This address, as we have seen, was responded to with wonderful alacrity. Hundreds more than were needed were at Louisville on the appointed day, and were turned back with feelings of the keenest disappointment. One old veteran, who had suffered from savage cruelty, and had fought the dusky foe in the early days of Kentucky settlement, although greatly chagrined when he found his company rejected, said, "Well, well, Kentucky has often glutted the market with hemp, flour, and tobacco, and now she has done so with volunteers." This was a truthful exposition, in few words, of the wealth and patriotism of Kentucky.

General Samuel Hopkins, under whom the Kentucky Volunteers were placed, made his head-quarters at Vincennes.

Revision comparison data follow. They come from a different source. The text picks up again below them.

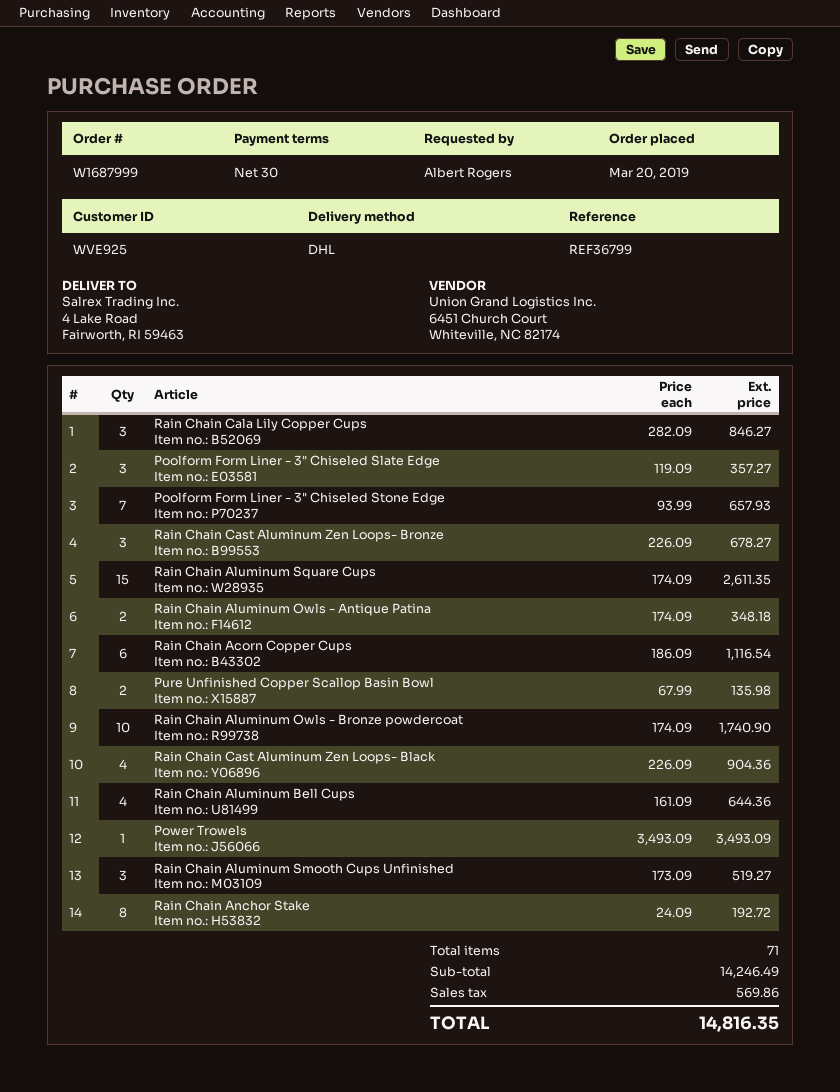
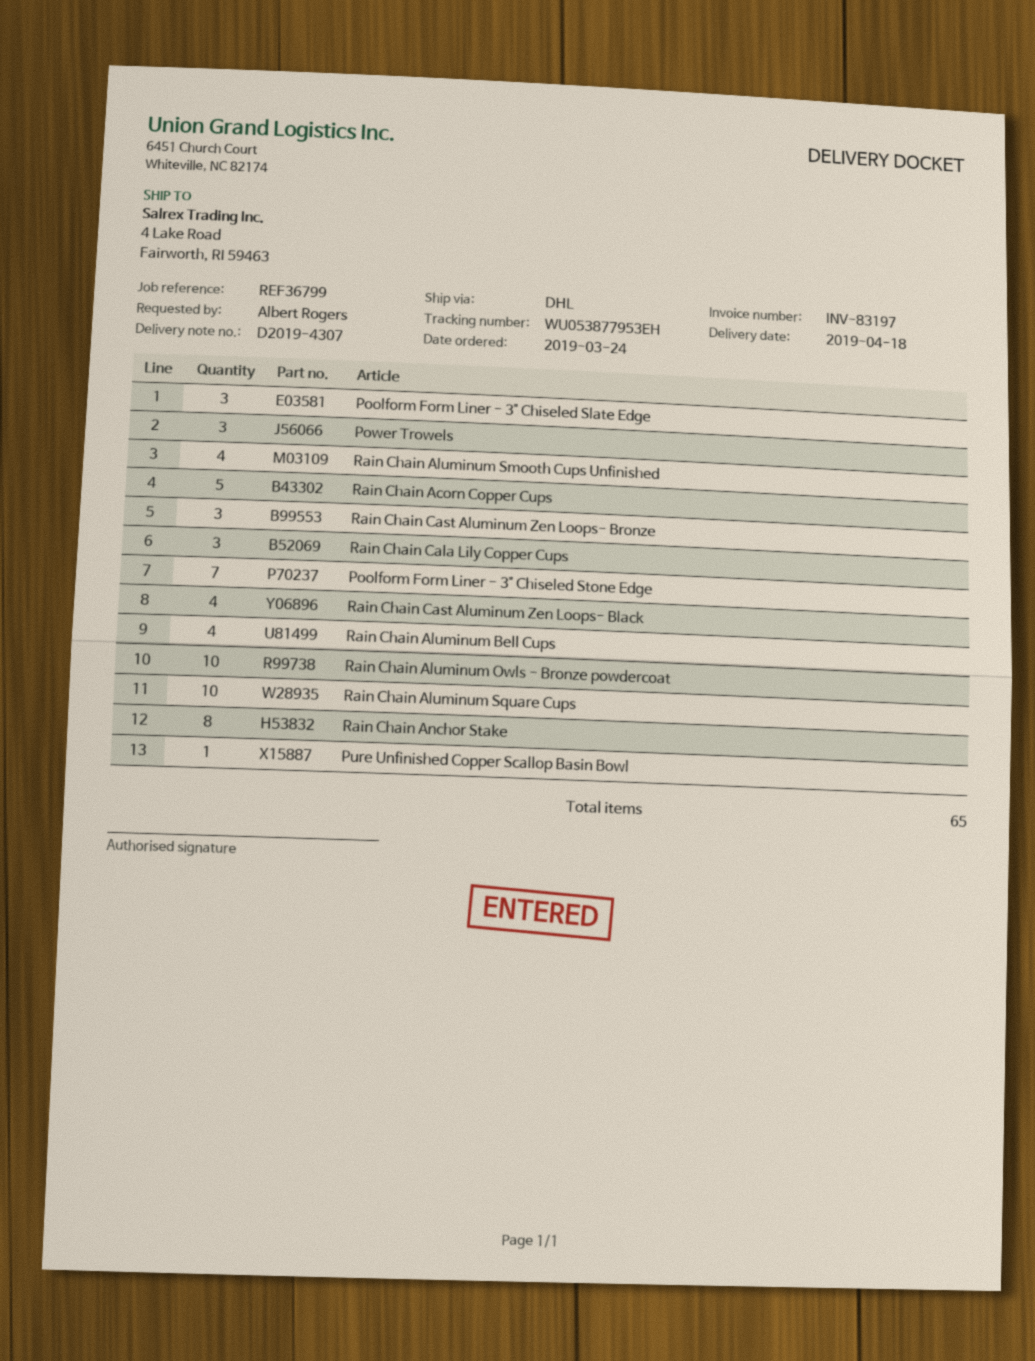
order date: 2019-03-20 -> 2019-03-24
Rain Chain Aluminum Square Cups: 15 -> 10
Rain Chain Aluminum Owls - Antique Patina: 2 -> none
Rain Chain Acorn Copper Cups: 6 -> 5
Pure Unfinished Copper Scallop Basin Bowl: 2 -> 1
Power Trowels: 1 -> 3
Rain Chain Aluminum Smooth Cups Unfinished: 3 -> 4
total quantity: 71 -> 65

The troops continued to arrive and were mustered into the service from the 21st of September until the 2d of October, when Hopkins, then convalescing after a severe attack of fever, found himself at the head of almost four thousand men, about two thousand of them expert riflemen, on horseback. His little army was speedily organized, 35 and on the 10th of September he started with the mounted riflemen for the Indian country by the way of Fort Harrison. The chief design of the expedition was to march an annihilating force upon the principal Kickapoo and Peoria Indian villages on the waters of the Illinois River, the former supposed to be about eighty miles distant, and the latter one hundred and twenty miles.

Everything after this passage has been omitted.